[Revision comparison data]
------------------------------------------------------------

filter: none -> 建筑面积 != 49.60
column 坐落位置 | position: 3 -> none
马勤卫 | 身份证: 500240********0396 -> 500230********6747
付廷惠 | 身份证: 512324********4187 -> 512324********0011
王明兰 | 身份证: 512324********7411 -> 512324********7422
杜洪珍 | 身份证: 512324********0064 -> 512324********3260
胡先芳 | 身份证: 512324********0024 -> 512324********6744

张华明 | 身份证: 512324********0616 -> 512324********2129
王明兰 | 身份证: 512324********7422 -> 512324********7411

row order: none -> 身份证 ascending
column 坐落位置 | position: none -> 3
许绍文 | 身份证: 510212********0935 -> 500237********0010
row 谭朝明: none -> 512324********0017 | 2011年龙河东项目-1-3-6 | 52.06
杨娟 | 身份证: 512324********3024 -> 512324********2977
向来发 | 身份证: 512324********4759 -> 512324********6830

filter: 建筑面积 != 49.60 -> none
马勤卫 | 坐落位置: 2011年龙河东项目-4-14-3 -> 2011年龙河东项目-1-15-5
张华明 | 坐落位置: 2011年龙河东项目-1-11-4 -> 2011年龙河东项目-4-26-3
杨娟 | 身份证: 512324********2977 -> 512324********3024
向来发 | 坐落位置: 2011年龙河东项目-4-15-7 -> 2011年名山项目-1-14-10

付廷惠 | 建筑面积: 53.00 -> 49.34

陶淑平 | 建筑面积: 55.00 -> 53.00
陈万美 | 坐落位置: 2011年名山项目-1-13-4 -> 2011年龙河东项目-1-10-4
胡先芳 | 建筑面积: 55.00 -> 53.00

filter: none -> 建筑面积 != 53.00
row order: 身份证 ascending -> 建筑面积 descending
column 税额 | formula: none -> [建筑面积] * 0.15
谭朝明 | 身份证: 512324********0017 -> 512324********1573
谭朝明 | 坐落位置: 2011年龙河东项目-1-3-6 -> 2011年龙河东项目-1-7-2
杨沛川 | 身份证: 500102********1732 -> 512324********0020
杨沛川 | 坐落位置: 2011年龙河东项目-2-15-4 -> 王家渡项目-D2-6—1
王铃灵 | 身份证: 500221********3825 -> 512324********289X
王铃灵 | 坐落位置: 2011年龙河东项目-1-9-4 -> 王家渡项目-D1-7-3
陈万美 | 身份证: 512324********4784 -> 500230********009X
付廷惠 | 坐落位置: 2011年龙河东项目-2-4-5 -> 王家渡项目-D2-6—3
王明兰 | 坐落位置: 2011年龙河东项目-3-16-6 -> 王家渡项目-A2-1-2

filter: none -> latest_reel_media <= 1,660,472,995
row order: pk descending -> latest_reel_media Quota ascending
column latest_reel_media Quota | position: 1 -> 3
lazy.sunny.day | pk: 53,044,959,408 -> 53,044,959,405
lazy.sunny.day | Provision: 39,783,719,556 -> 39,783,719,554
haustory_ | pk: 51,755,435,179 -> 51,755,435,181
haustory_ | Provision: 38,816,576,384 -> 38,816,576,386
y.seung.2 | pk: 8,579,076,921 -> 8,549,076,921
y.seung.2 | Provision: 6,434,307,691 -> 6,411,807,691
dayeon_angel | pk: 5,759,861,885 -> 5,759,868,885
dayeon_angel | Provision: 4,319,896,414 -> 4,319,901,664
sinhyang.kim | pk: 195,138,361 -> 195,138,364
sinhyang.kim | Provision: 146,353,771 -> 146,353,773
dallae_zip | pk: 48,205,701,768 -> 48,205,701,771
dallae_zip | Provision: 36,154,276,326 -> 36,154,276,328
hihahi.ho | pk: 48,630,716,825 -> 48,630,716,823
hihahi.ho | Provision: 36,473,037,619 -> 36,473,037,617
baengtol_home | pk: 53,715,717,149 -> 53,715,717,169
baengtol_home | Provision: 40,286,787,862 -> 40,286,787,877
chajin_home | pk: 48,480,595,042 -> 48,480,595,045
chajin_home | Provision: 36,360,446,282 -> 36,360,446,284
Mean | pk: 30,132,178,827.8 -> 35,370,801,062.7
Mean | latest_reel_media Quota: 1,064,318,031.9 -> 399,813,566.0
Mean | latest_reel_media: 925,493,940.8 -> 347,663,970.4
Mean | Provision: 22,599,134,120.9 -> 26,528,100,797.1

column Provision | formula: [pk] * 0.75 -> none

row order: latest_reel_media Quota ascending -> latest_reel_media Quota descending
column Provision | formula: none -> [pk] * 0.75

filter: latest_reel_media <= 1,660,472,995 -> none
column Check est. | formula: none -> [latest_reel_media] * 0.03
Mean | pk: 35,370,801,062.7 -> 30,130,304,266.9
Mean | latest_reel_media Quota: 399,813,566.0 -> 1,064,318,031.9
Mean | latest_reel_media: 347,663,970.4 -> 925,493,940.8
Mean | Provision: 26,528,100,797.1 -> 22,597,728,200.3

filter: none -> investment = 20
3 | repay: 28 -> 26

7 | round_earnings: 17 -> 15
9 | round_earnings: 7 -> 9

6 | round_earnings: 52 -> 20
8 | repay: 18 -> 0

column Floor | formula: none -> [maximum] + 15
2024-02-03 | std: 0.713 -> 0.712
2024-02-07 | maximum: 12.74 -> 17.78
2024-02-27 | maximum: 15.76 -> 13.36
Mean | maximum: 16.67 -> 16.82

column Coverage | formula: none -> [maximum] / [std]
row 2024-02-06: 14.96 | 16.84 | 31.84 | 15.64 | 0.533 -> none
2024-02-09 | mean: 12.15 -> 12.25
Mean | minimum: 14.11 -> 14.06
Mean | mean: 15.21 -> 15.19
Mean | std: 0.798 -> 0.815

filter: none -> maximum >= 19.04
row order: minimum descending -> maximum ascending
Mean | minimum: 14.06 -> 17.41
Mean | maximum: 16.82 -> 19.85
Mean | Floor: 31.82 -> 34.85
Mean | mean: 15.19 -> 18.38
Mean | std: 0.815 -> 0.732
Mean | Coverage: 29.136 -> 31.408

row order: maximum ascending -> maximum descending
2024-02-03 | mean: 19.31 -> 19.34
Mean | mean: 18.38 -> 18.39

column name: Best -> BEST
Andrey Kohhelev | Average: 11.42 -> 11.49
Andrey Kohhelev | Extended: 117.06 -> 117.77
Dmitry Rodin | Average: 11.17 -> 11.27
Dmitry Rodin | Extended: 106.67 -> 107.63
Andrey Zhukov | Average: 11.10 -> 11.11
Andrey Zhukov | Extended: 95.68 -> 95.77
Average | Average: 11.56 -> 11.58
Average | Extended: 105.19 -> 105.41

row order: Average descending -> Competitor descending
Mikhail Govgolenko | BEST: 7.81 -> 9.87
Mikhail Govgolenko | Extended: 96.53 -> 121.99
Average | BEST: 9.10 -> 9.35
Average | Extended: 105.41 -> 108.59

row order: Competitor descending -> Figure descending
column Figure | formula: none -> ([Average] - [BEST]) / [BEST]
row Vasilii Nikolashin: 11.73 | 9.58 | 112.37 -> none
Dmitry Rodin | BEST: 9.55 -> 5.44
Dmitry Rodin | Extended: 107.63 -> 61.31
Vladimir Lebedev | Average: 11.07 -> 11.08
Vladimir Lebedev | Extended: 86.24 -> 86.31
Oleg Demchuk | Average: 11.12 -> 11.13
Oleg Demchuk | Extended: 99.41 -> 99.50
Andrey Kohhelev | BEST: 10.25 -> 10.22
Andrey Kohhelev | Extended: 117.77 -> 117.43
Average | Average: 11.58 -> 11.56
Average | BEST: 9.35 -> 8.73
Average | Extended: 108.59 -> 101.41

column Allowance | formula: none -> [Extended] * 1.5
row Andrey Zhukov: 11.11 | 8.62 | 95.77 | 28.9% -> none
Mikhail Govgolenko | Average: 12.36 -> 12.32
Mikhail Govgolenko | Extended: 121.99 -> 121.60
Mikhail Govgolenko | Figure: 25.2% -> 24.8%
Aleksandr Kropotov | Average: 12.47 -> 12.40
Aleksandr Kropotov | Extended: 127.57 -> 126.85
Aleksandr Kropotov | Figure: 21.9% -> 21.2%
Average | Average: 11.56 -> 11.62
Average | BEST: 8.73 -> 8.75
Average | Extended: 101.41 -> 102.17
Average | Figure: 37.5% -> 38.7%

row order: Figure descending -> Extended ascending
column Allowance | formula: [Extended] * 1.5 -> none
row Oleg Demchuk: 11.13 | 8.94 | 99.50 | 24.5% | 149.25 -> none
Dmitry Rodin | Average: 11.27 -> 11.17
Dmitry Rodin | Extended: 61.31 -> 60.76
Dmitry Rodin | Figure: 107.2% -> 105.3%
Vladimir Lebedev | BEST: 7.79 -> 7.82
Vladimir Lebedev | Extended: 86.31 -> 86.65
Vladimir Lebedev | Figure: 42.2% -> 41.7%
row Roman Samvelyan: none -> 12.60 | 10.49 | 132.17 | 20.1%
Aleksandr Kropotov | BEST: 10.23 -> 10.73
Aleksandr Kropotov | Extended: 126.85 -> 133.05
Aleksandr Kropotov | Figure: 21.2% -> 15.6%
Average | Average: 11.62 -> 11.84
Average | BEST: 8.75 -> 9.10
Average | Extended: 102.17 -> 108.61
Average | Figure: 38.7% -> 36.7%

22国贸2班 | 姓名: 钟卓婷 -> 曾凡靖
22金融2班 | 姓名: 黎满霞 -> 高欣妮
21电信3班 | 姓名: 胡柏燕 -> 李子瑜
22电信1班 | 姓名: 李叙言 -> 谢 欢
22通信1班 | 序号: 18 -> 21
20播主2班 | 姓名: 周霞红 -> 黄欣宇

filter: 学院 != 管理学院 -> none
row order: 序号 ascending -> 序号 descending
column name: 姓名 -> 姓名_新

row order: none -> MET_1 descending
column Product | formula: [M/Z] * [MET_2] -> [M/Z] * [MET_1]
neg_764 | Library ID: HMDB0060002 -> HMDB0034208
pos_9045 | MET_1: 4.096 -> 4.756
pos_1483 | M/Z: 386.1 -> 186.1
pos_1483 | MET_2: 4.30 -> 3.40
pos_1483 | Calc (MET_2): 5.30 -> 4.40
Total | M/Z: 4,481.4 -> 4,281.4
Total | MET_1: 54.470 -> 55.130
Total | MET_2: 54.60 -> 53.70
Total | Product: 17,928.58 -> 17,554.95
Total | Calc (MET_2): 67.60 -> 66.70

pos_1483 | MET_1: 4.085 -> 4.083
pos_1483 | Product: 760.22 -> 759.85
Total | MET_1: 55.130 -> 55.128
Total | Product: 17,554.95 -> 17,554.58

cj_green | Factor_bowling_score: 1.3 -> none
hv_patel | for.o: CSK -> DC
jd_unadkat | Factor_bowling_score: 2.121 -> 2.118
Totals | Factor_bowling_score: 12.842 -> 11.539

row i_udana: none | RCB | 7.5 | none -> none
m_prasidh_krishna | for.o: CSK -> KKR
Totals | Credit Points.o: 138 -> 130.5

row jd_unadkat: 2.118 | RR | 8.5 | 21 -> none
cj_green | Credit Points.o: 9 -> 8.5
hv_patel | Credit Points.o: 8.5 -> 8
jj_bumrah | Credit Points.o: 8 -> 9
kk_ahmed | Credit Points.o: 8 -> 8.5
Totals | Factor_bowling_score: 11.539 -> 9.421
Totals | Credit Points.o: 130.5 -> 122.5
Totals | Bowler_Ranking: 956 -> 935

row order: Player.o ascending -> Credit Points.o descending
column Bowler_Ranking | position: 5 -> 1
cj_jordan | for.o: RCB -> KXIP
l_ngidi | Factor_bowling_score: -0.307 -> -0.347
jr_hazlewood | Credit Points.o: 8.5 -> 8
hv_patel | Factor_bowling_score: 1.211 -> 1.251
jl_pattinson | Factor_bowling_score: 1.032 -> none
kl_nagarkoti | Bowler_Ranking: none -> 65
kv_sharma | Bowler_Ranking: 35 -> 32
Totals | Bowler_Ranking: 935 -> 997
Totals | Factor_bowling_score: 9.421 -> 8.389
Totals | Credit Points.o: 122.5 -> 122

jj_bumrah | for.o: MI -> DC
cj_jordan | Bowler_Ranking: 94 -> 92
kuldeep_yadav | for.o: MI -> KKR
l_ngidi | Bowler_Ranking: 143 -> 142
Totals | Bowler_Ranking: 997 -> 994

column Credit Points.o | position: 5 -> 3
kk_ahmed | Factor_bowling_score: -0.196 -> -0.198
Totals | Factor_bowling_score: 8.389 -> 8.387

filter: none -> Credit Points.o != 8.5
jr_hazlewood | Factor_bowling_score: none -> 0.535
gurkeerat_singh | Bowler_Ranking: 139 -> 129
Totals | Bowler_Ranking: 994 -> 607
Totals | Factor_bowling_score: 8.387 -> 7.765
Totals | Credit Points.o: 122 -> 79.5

------------------------------------------------------------

● **Problem**: Find the word "name" in the data and show each line that holds it.

● **Solved problem**:
column name: Best -> BEST
column name: 姓名 -> 姓名_新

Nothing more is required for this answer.